Records drawn from a dataset
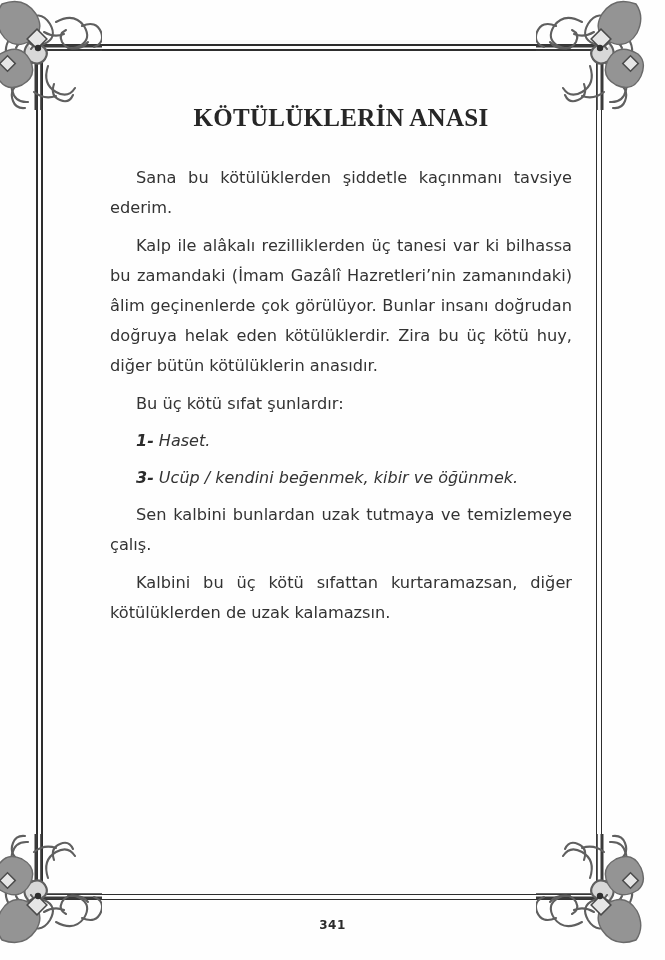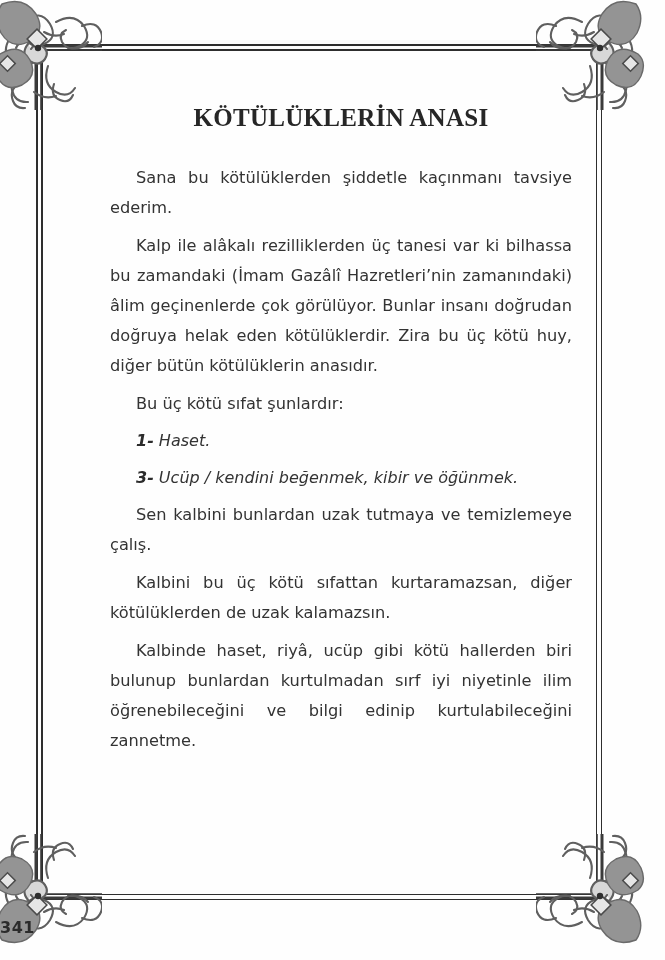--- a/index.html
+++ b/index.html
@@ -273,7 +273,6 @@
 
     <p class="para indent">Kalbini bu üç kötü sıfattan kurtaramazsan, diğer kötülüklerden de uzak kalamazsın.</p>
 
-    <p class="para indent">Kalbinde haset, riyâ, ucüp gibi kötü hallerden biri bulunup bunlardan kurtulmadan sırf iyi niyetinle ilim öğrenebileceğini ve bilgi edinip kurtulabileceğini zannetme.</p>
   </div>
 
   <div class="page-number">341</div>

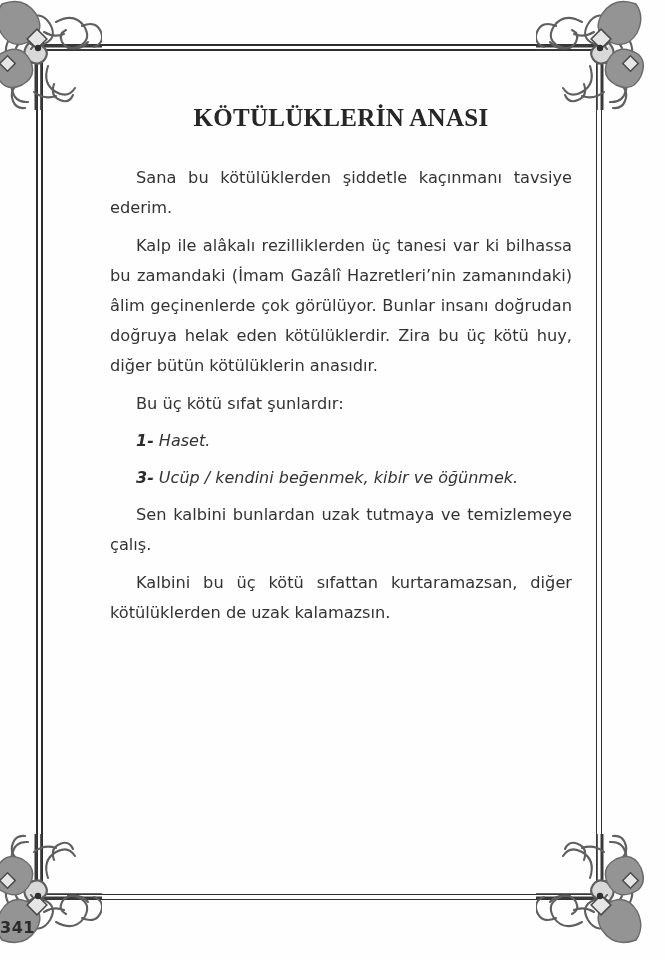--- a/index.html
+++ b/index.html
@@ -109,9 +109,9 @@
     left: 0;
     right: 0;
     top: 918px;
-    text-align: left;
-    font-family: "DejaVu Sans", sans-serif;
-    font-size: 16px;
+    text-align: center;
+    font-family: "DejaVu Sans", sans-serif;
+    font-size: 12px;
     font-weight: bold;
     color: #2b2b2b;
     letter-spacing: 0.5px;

==

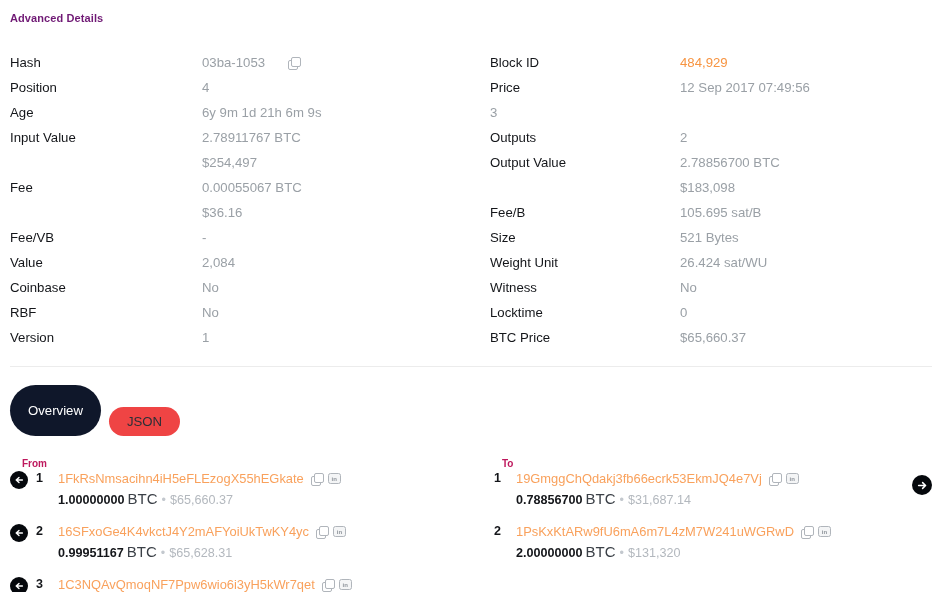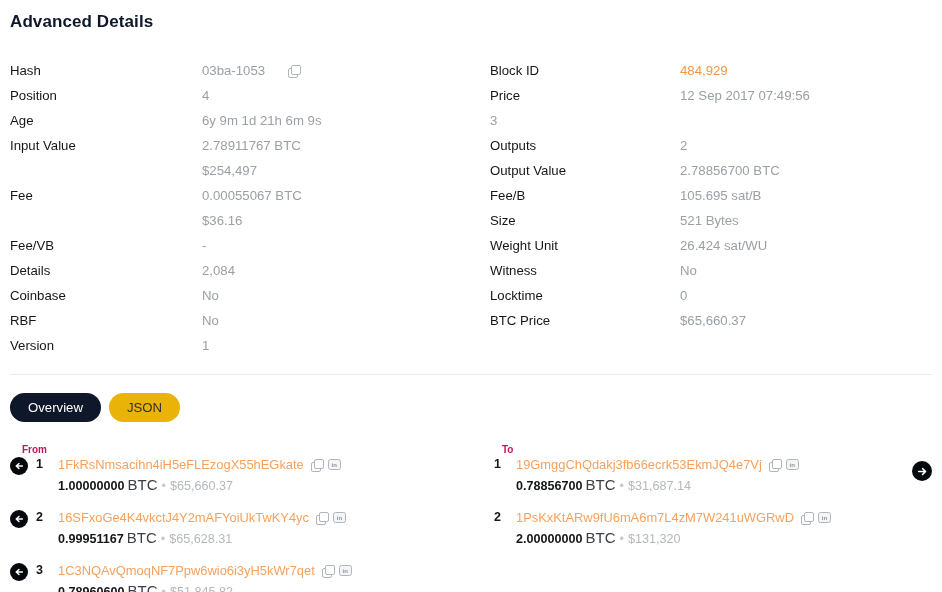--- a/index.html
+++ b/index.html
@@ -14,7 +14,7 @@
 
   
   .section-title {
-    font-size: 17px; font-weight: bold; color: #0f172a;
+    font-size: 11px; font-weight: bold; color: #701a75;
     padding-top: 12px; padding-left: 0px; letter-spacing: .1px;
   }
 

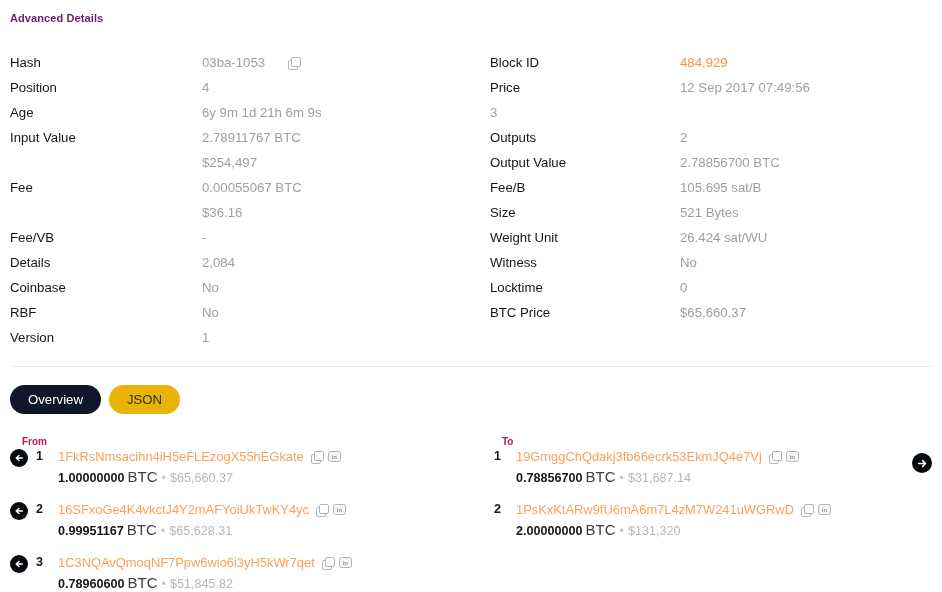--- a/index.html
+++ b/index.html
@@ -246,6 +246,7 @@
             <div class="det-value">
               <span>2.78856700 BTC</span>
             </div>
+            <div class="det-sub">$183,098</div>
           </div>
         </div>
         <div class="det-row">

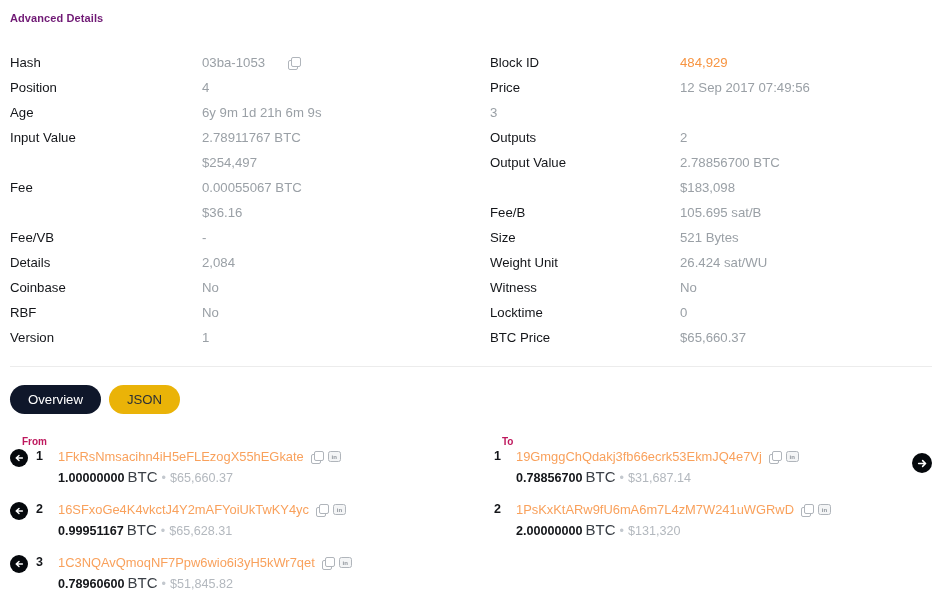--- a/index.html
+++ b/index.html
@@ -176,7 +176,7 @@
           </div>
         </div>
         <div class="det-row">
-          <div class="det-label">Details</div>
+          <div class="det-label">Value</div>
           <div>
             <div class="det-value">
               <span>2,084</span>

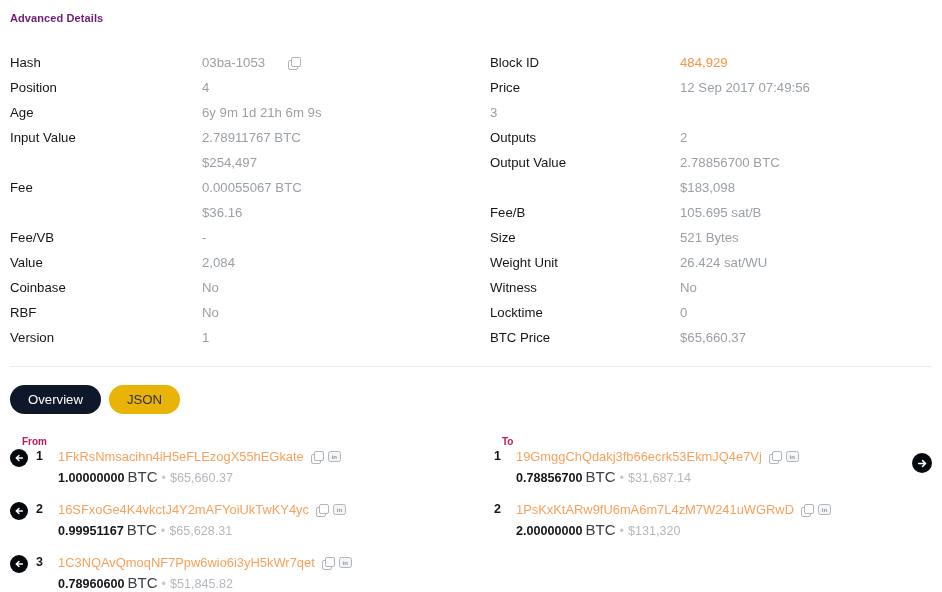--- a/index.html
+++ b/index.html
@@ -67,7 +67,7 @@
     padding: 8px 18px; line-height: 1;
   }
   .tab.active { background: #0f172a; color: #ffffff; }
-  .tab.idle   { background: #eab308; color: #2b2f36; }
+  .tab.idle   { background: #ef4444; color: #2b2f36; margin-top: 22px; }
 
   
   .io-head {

» **Your task**: Using the entries, count how many lines contain the string "font". Write only the number.

» **Written reply**: 7